▶ YOUR OBJECTIVE
Reproduce the listing that follows word for word, without its pictures.

━━━━━━━━

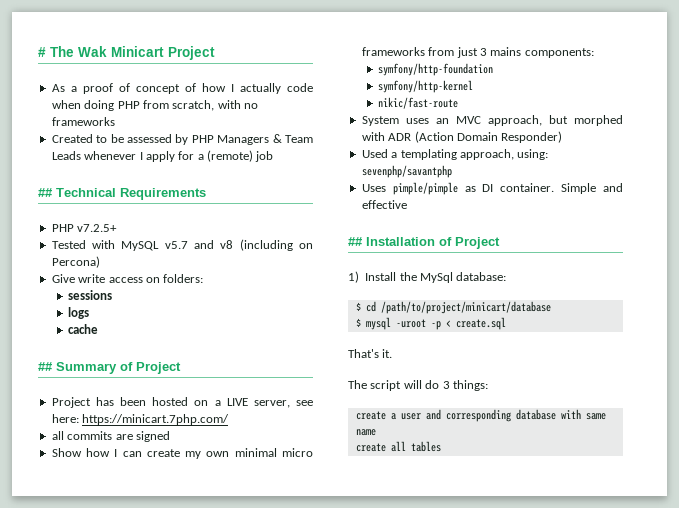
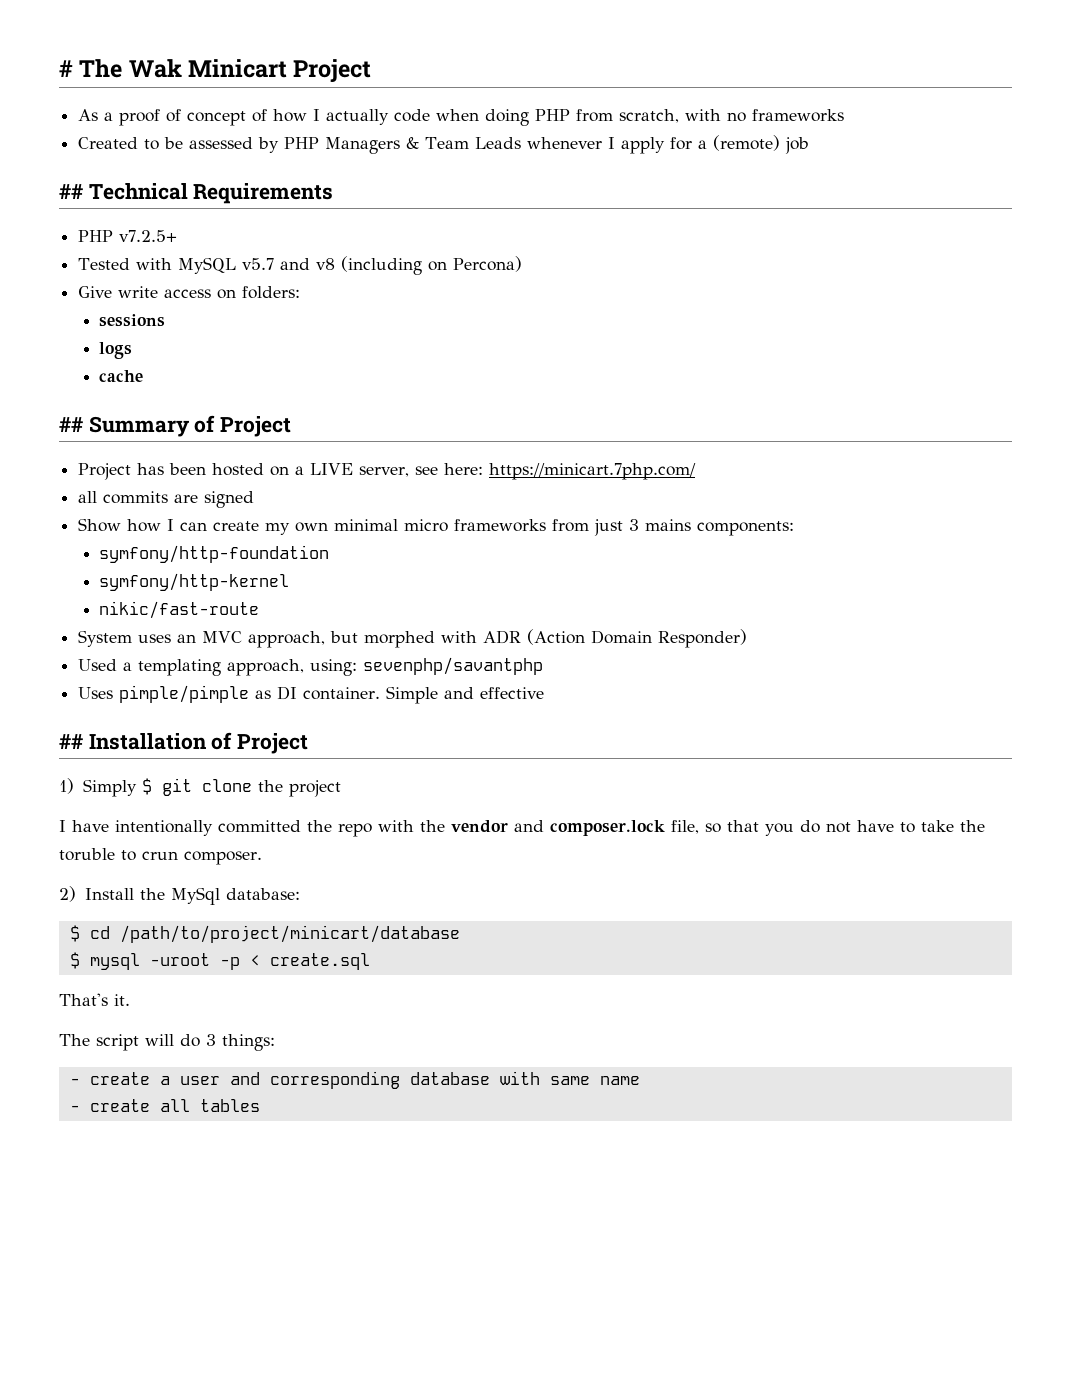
(359, 277) none -> [82,778,341,797] [59,820,985,837] [59,848,262,865] [59,886,76,902] Simply $ git clone the project // I have intentionally committed the repo with the vendor and composer.lock file, so that you do not have to take the toruble to crun composer. // 2)
(488, 385) none -> [69,1078,80,1085] -
(376, 432) none -> [69,1105,80,1112] -

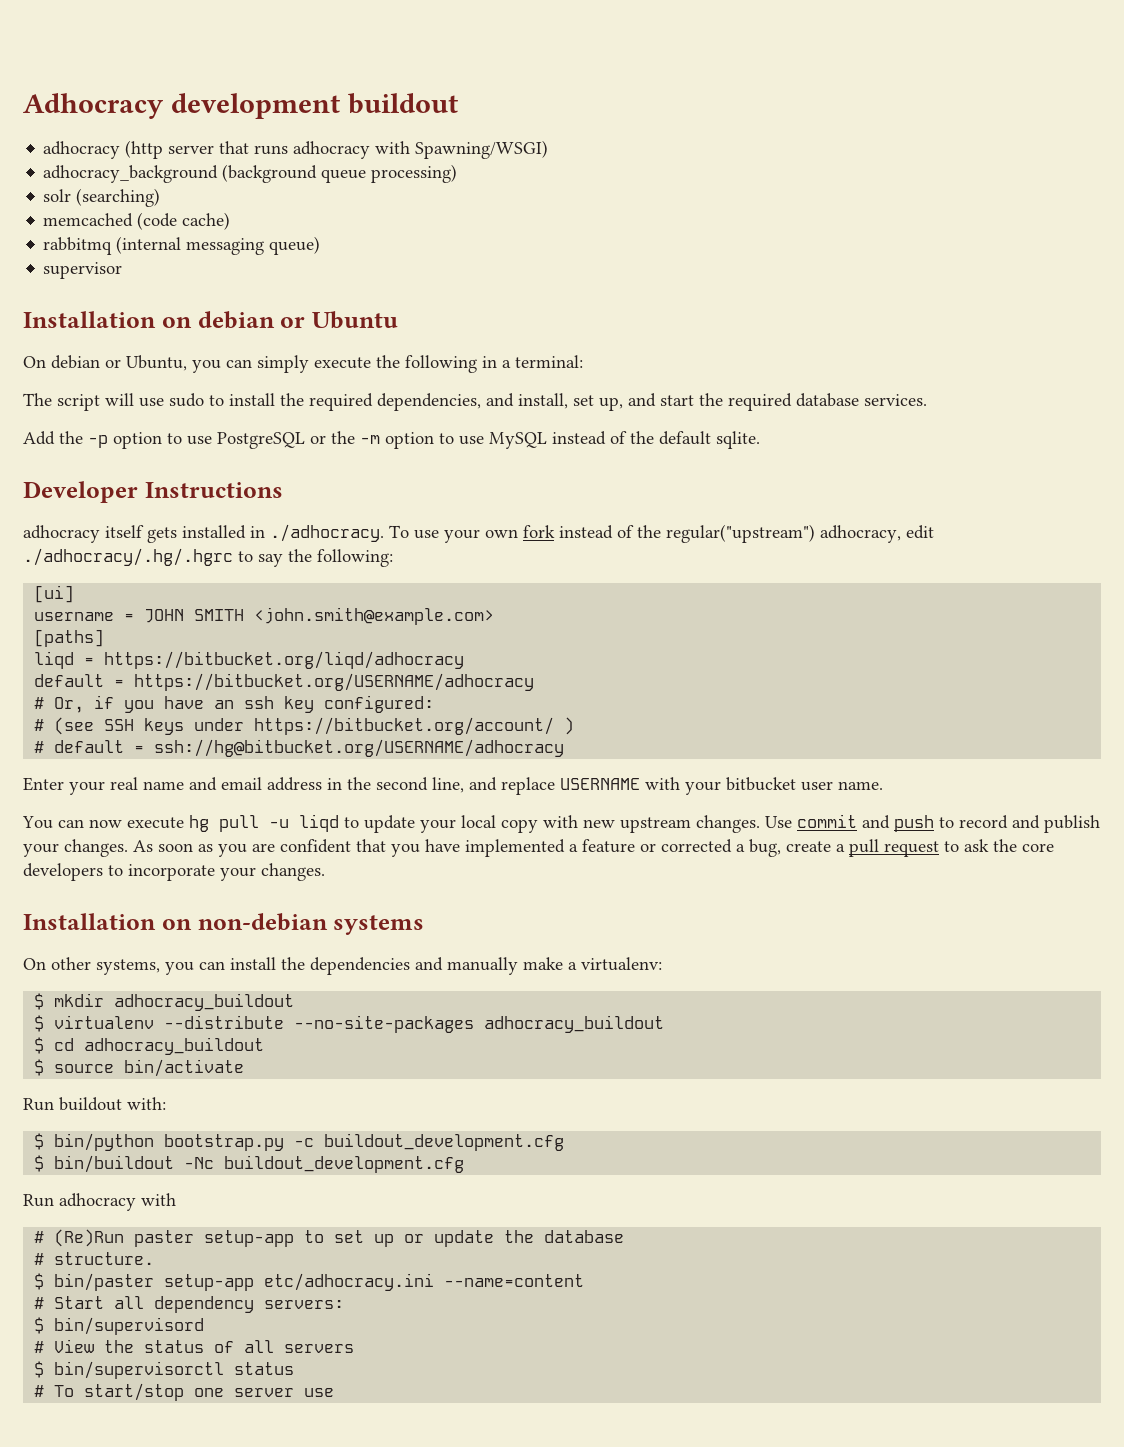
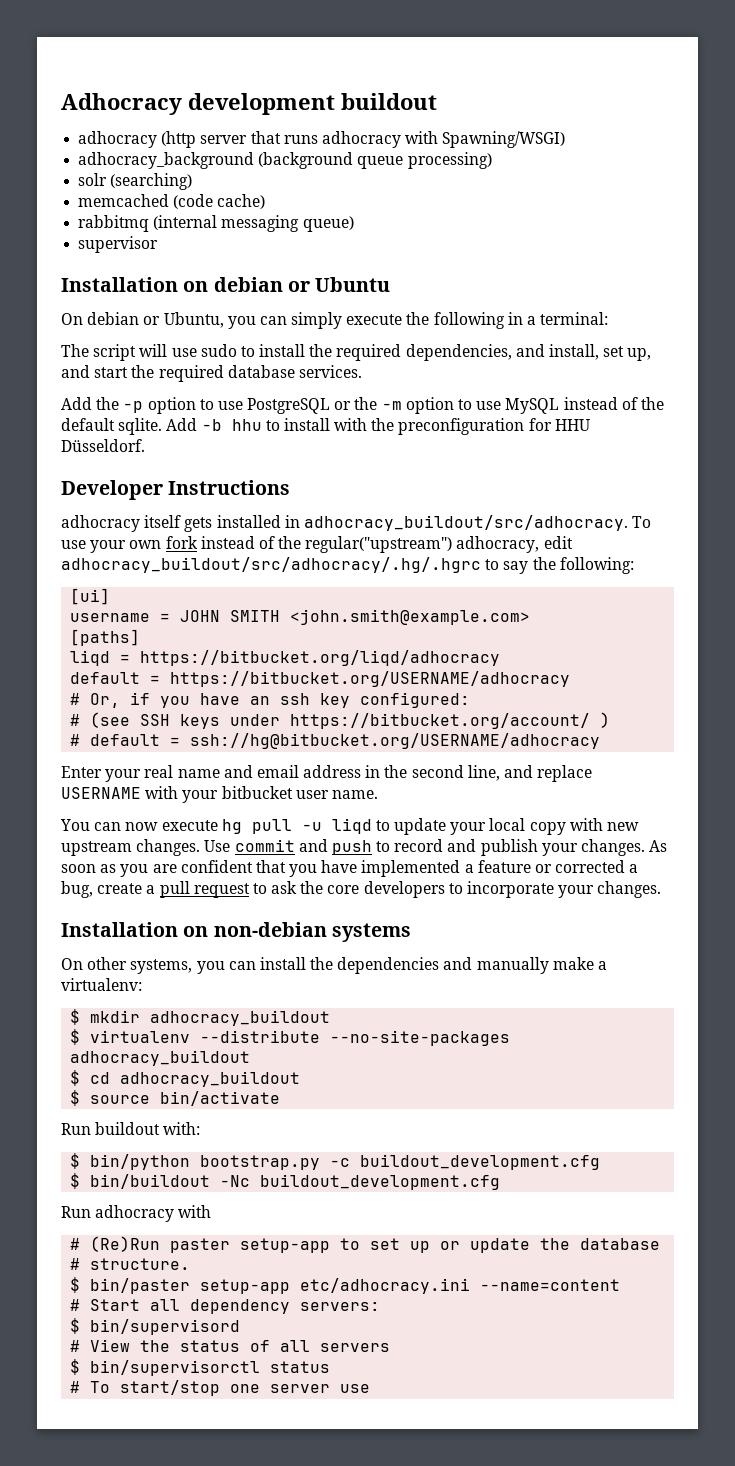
(760, 440) none -> [166,418,590,435] [61,439,145,452] Add -b hhu to install with the preconfiguration for HHU Düsseldorf.
[270,524,384,542] ./adhocracy. -> [303,515,628,531] adhocracy_buildout/src/adhocracy.
[23,548,233,566] ./adhocracy/.hg/.hgrc -> [61,557,481,573] adhocracy_buildout/src/adhocracy/.hg/.hgrc

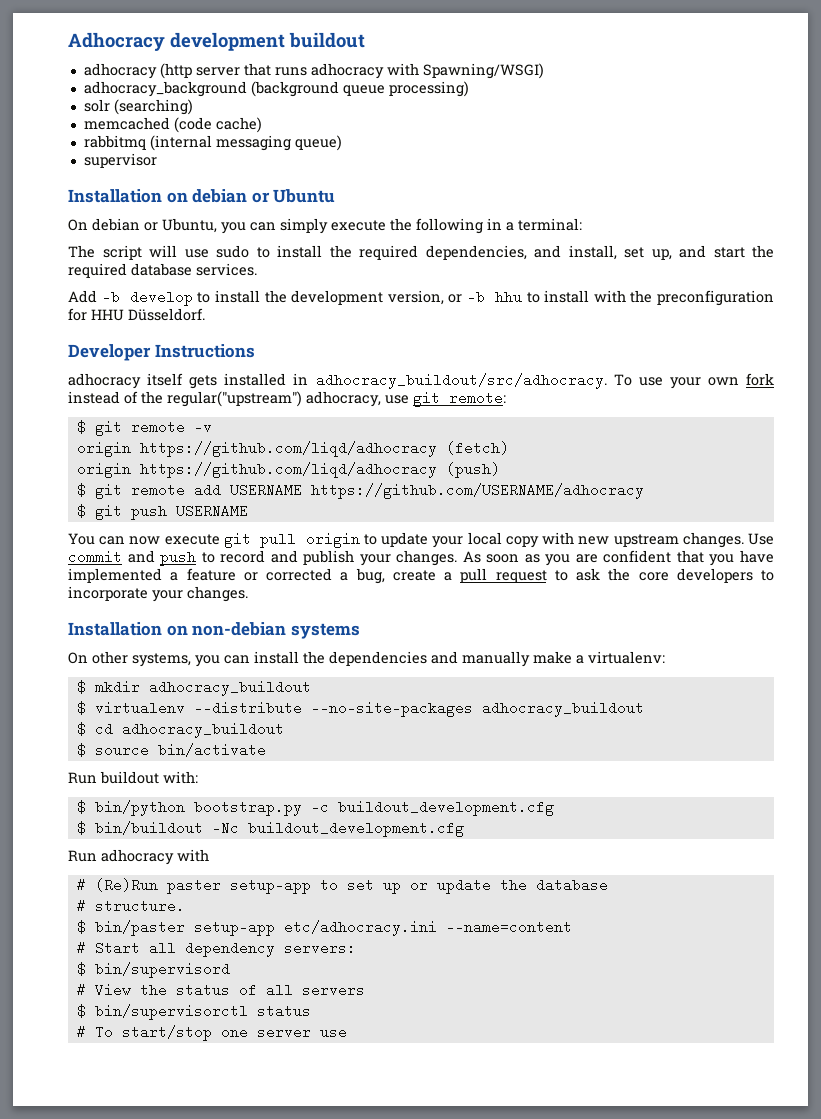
[96,397,664,414] [61,418,198,435] the -p option to use PostgreSQL or the -m option to use MySQL instead of the default sqlite. Add -> [101,290,463,306] -b develop to install the development version, or
[543,536,573,549] [61,557,634,574] [70,588,111,605] [70,609,531,625] [70,629,141,646] [70,650,501,666] [70,671,571,687] [70,692,471,708] [70,712,611,729] [70,733,601,749] [61,765,593,782] [61,786,378,803] edit adhocracy_buildout/src/adhocracy/.hg/.hgrc to say the following: // [ui] // username = JOHN SMITH <john.smith@example.com> // [paths] // liqd = https://bitbucket.org/liqd/adhocracy // default = https://bitbucket.org/USERNAME/adhocracy // # Or, if you have an ssh key configured: // # (see SSH keys under https://bitbucket.org/account/ ) // # default = ssh://hg@bitbucket.org/USERNAME/adhocracy // Enter your real name and email address in the second line, and replace USERNAME with your bitbucket user name. -> [385,391,506,407] [76,420,212,436] [76,441,509,457] [76,462,500,478] [76,483,644,499] [76,504,248,520] use git remote: // $ git remote -v // origin https://github.com/liqd/adhocracy (fetch) // origin https://github.com/liqd/adhocracy (push) // $ git remote add USERNAME https://github.com/USERNAME/adhocracy // $ git push USERNAME
[221,818,372,834] hg pull -u liqd -> [223,533,360,548] git pull origin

━━━━━━━━

▶ OUTPUT OF THE EXERCISE
(359, 277) none -> [82,778,341,797] [59,820,985,837] [59,848,262,865] [59,886,76,902] Simply $ git clone the project // I have intentionally committed the repo with the vendor and composer.lock file, so that you do not have to take the toruble to crun composer. // 2)
(488, 385) none -> [69,1078,80,1085] -
(376, 432) none -> [69,1105,80,1112] -

(760, 440) none -> [166,418,590,435] [61,439,145,452] Add -b hhu to install with the preconfiguration for HHU Düsseldorf.
[270,524,384,542] ./adhocracy. -> [303,515,628,531] adhocracy_buildout/src/adhocracy.
[23,548,233,566] ./adhocracy/.hg/.hgrc -> [61,557,481,573] adhocracy_buildout/src/adhocracy/.hg/.hgrc

[96,397,664,414] [61,418,198,435] the -p option to use PostgreSQL or the -m option to use MySQL instead of the default sqlite. Add -> [101,290,463,306] -b develop to install the development version, or
[543,536,573,549] [61,557,634,574] [70,588,111,605] [70,609,531,625] [70,629,141,646] [70,650,501,666] [70,671,571,687] [70,692,471,708] [70,712,611,729] [70,733,601,749] [61,765,593,782] [61,786,378,803] edit adhocracy_buildout/src/adhocracy/.hg/.hgrc to say the following: // [ui] // username = JOHN SMITH <john.smith@example.com> // [paths] // liqd = https://bitbucket.org/liqd/adhocracy // default = https://bitbucket.org/USERNAME/adhocracy // # Or, if you have an ssh key configured: // # (see SSH keys under https://bitbucket.org/account/ ) // # default = ssh://hg@bitbucket.org/USERNAME/adhocracy // Enter your real name and email address in the second line, and replace USERNAME with your bitbucket user name. -> [385,391,506,407] [76,420,212,436] [76,441,509,457] [76,462,500,478] [76,483,644,499] [76,504,248,520] use git remote: // $ git remote -v // origin https://github.com/liqd/adhocracy (fetch) // origin https://github.com/liqd/adhocracy (push) // $ git remote add USERNAME https://github.com/USERNAME/adhocracy // $ git push USERNAME
[221,818,372,834] hg pull -u liqd -> [223,533,360,548] git pull origin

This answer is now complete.